Enfin, M. et Mme [D] invoquent un trouble dans les conditions d'existence et un préjudice moral.
Certes, ils ne spécifient pas ces dommages dans leurs écritures et ne produisent aucune pièce au soutien de cette réclamation.
Toutefois, il ressort des pièces versées aux débats qu'ils ont inévitablement ressenti des craintes fondées à l'issue de l'apparition évolutive des fissures affectant leur immeuble d'habitation un peu moins de deux ans après son achat et de la découverte de leur caractère structurel créant un risque pour la solidité de leur lieu de vie et leur intégrité physique. Dans son rapport d'expertise du 25 septembre 2018, la Sas Lamy Expertise leur conseillait de prendre en urgence les mesures conservatoires nécessaires eu égard aux risques encourus par les occupants de cette maison.
Ils ont également eu à subir le défaut de loyauté de leurs cocontractants lors de la conclusion de la vente.
En conséquence, une somme de 1 800 euros leur sera accordée uniquement en réparation de leur préjudice moral (2 000 euros × 90 %). La décision du tribunal ayant rejeté cette réclamation sera infirmée. Par contre, sera confirmée la disposition les déboutant de leur demande présentée au titre d'un trouble dans les conditions d'existence.
Sur les demandes accessoires
Le jugement sera infirmé en ses dispositions sur les dépens et les frais de procédure, à l'exception de celle ayant trait à la condamnation de M. et de Mme [D] au profit de la Sarl Agence La Chaumière sur le fondement de l'article 700 du code de procédure civile.
Parties perdantes, M. et Mme [S] seront condamnés solidairement aux dépens de première instance et d'appel, incluant les frais de l'expertise judiciaire, et avec bénéfice de distraction au profit de l'avocat de la Sarl Agence La Chaumière.
Il est équitable de les condamner également solidairement au paiement aux appelants de la somme de 8 000 euros au titre des frais non compris dans les dépens que ces derniers ont exposés.

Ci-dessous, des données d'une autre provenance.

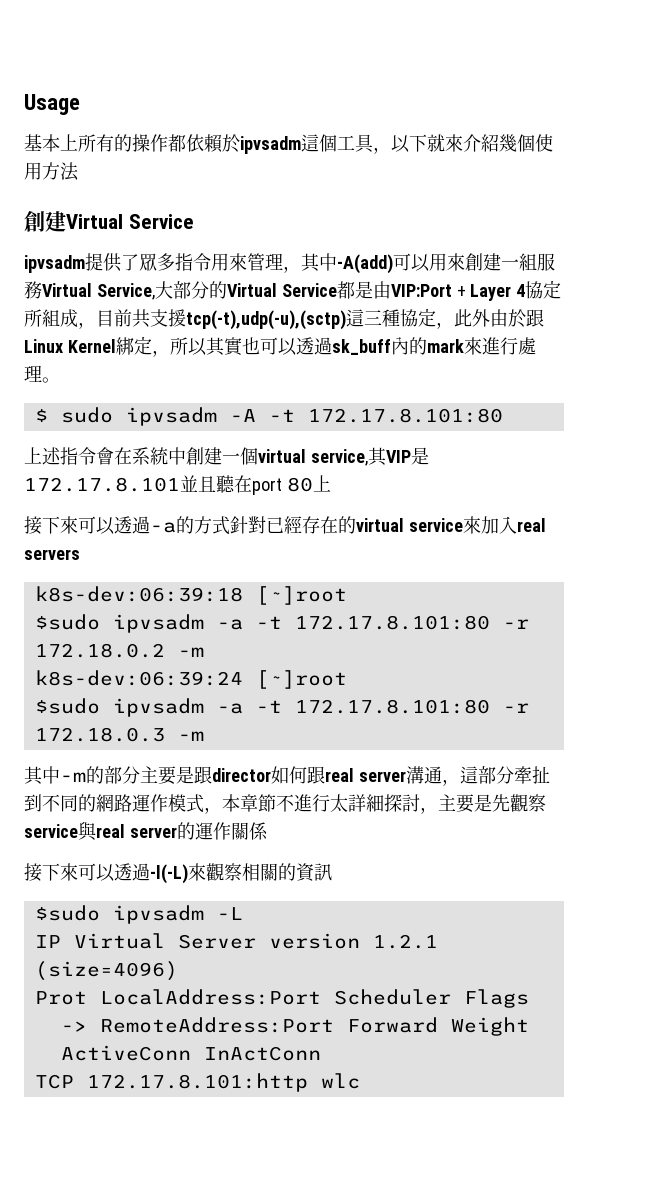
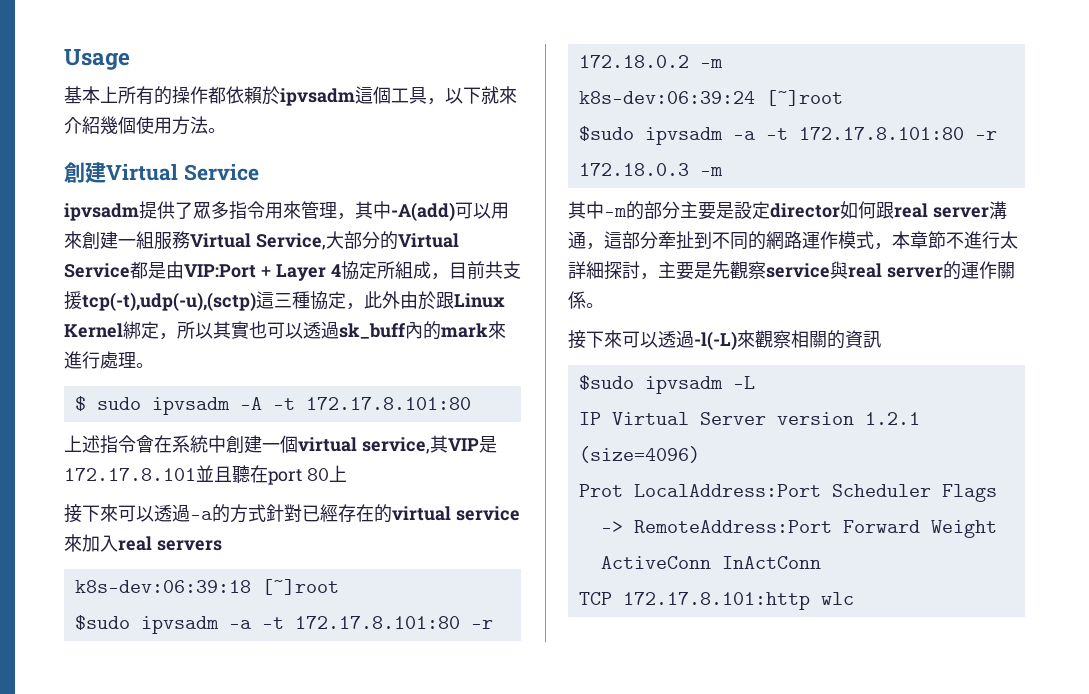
- 基本上所有的操作都依賴於ipvsadm這個工具，以下就來介紹幾個使用方法
+ 基本上所有的操作都依賴於ipvsadm這個工具，以下就來介紹幾個使用方法。
- 其中-m的部分主要是跟director如何跟real server溝通，這部分牽扯到不同的網路運作模式，本章節不進行太詳細探討，主要是先觀察service與real server的運作關係
+ 其中-m的部分主要是設定director如何跟real server溝通，這部分牽扯到不同的網路運作模式，本章節不進行太詳細探討，主要是先觀察service與real server的運作關係。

Ayant inutilement interjeté appel contre la Sarl Agence La Chaumière, M. et Mme [D] seront condamnés à lui payer la somme de 2 000 euros au titre de ses frais de procédure d'appel.
PAR CES MOTIFS
La cour, statuant par arrêt contradictoire, mis à disposition au greffe :
Infirme le jugement entrepris sauf en ce qu'il a :
- débouté M. [J] [D] et Mme [K] [V] épouse [D] de leur demande d'indemnisation au titre du 'trouble dans les conditions d'existence',
- condamné M. [J] [D] et Mme [K] [V] épouse [D] à payer à l'agence immobilière [Adresse 6] la somme de 2 000 euros au titre de l'article 700 du code de procédure civile,
- débouté M. [J] [D] et Mme [K] [V] épouse [D] de leurs demandes dirigées contre l'agence immobilière [Adresse 6],
Confirme le jugement de ces chefs,
Statuant à nouveau sur les chefs infirmés et y ajoutant,
Condamne solidairement M. [B] [S] et Mme [O] [F], son épouse, à payer à M. [J] [D] et Mme [K] [V] épouse [D] les sommes suivantes :
- 89 899,11 euros au titre des travaux réparatoires et des frais d'étude,
- 1 870,20 euros au titre des frais de relogement et de garde-meubles,
- 1 800 euros en réparation de leur préjudice moral,
- 8 000 euros sur le fondement de l'article 700 du code de procédure civile,
Condamne M. [J] [D] et Mme [K] [V] épouse [D] à payer à la Sarl Agence La Chaumière la somme de 2 000 euros sur le fondement de l'article 700 du code de procédure civile au titre de la procédure d'appel,
Déboute les parties du surplus des demandes,
Condamne solidairement M. [B] [S] et Mme [O] [F], son épouse, aux dépens de première instance et d'appel, incluant les frais de l'expertise judiciaire, et avec bénéfice de distraction au profit de Me Edouard Poirot-Bourdain, avocat, en application de l'article 699 du code de procédure civile.